▸ WHAT THIS TASK INVOLVES
An exact reproduction of the records is required, with all images left out.

▸ DATA EXCERPTS
-*-
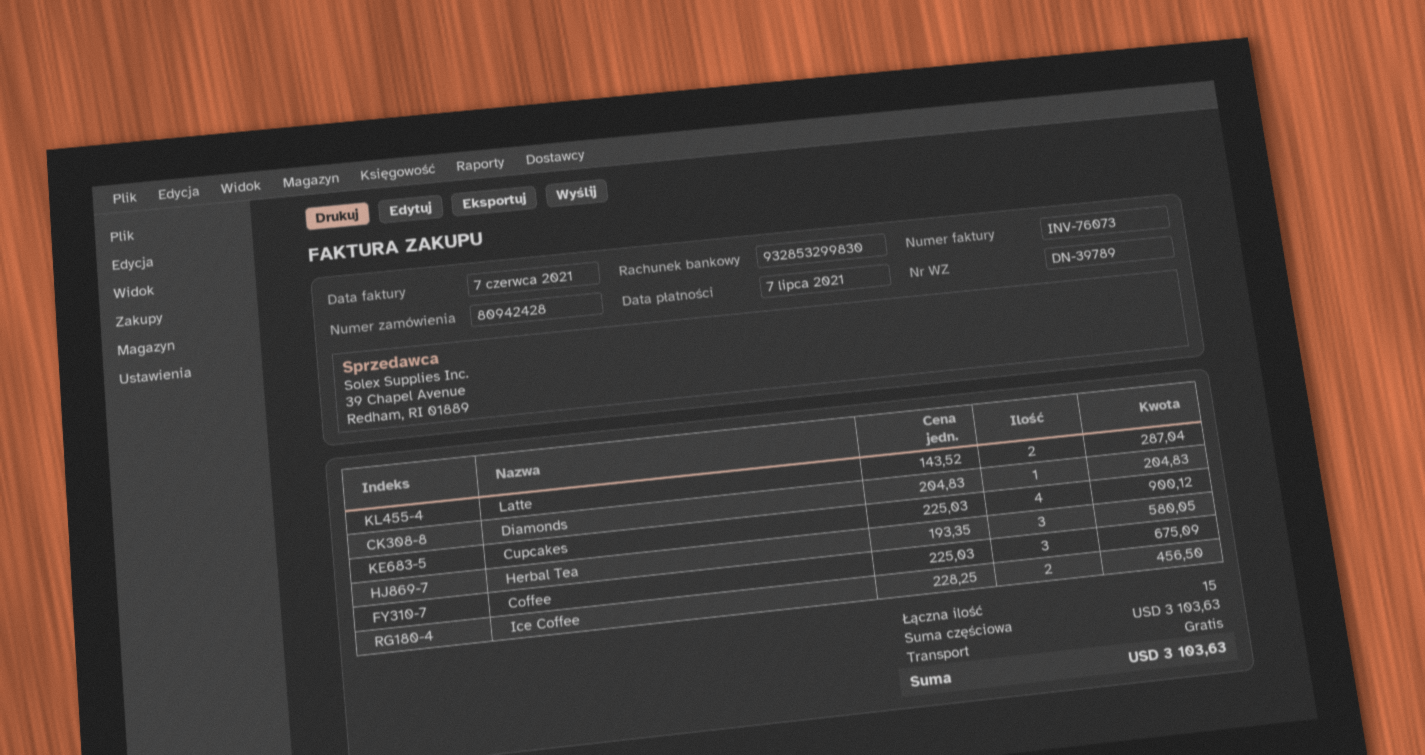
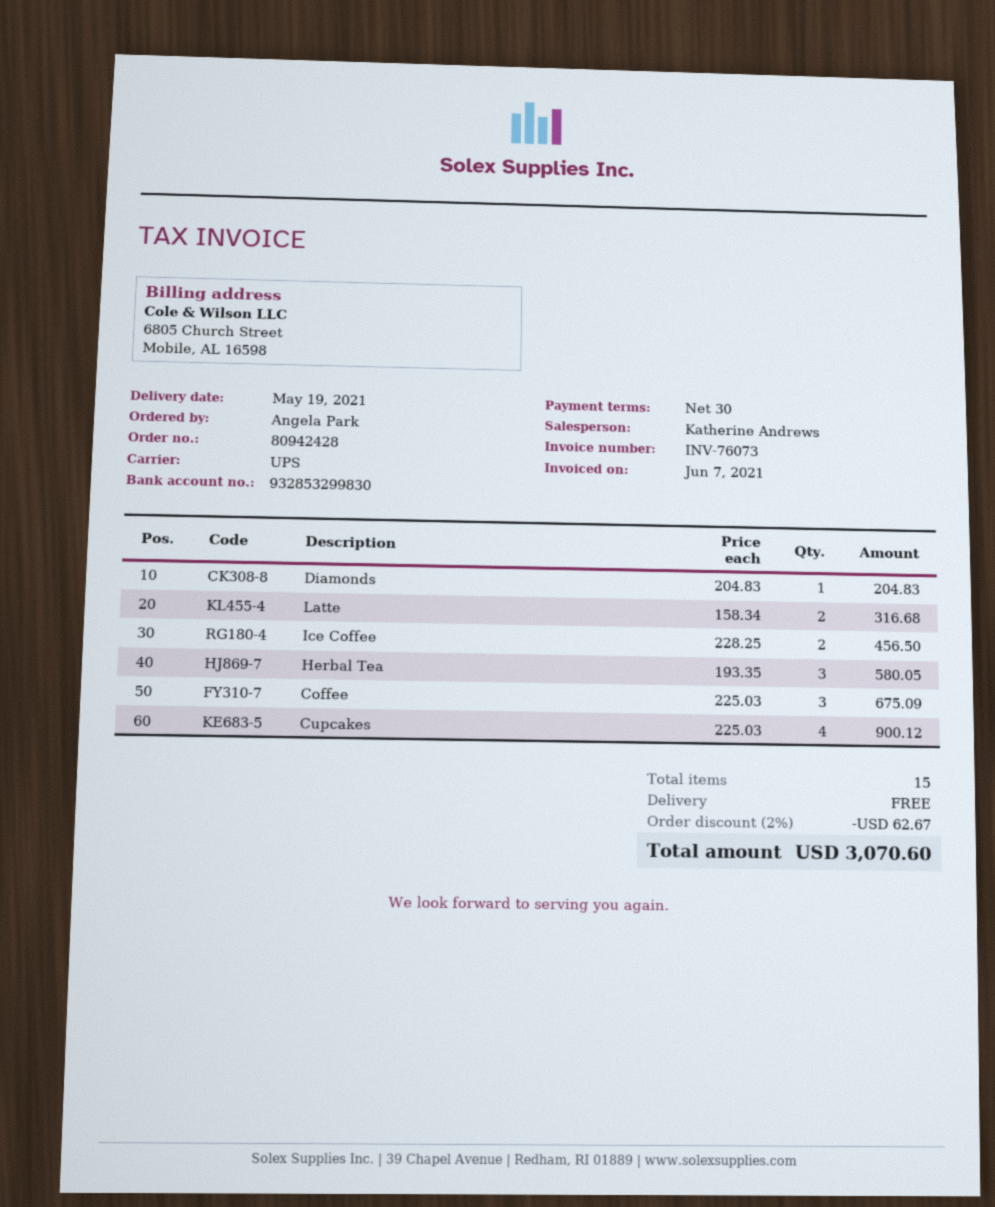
Latte: 2 x 143.52 = 287.04 -> 2 x 158.34 = 316.68
discount: none -> 2% = 62.67
total: 3103.63 -> 3070.60

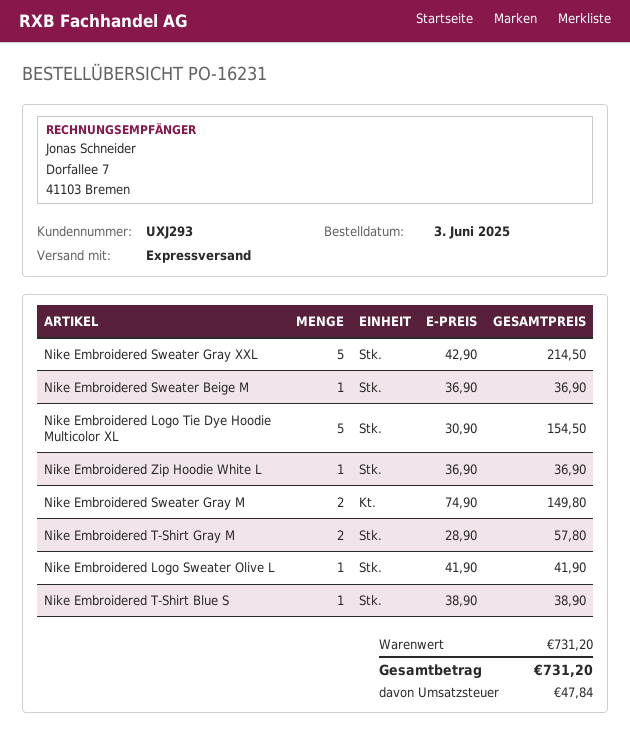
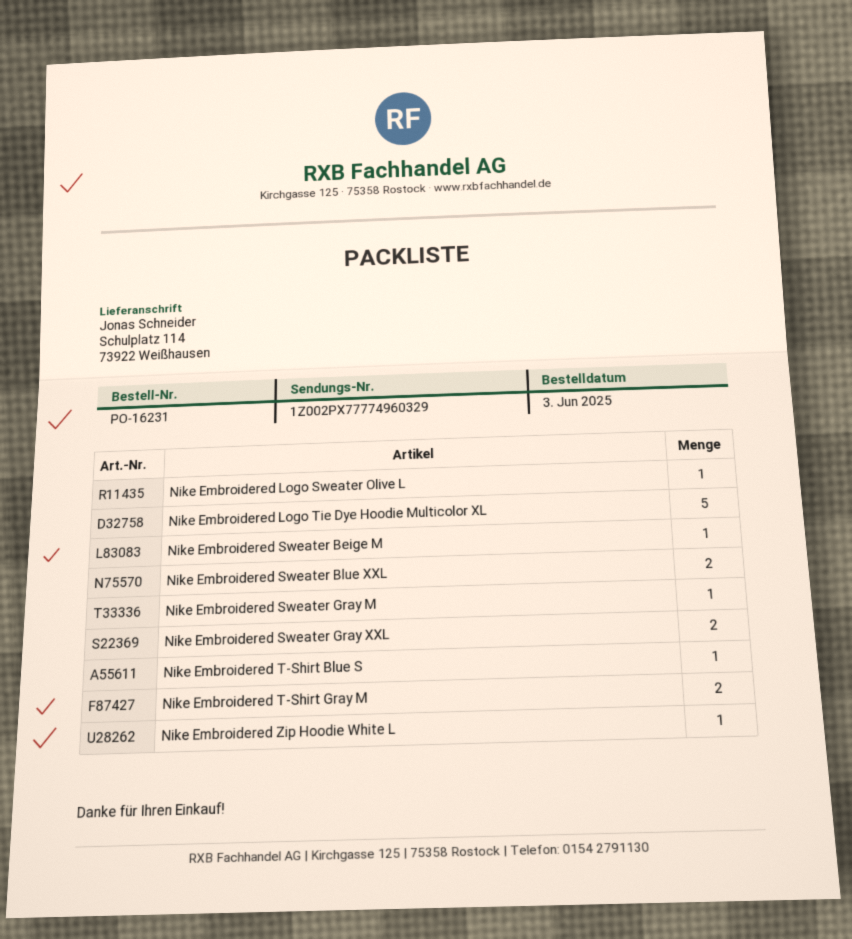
Nike Embroidered Sweater Gray XXL: 5 -> 2
Nike Embroidered Sweater Gray M: 2 -> 1
Nike Embroidered Sweater Blue XXL: none -> 2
-*-
▸ ANSWER FOR THE TASK
Latte: 2 x 143.52 = 287.04 -> 2 x 158.34 = 316.68
discount: none -> 2% = 62.67
total: 3103.63 -> 3070.60

Nike Embroidered Sweater Gray XXL: 5 -> 2
Nike Embroidered Sweater Gray M: 2 -> 1
Nike Embroidered Sweater Blue XXL: none -> 2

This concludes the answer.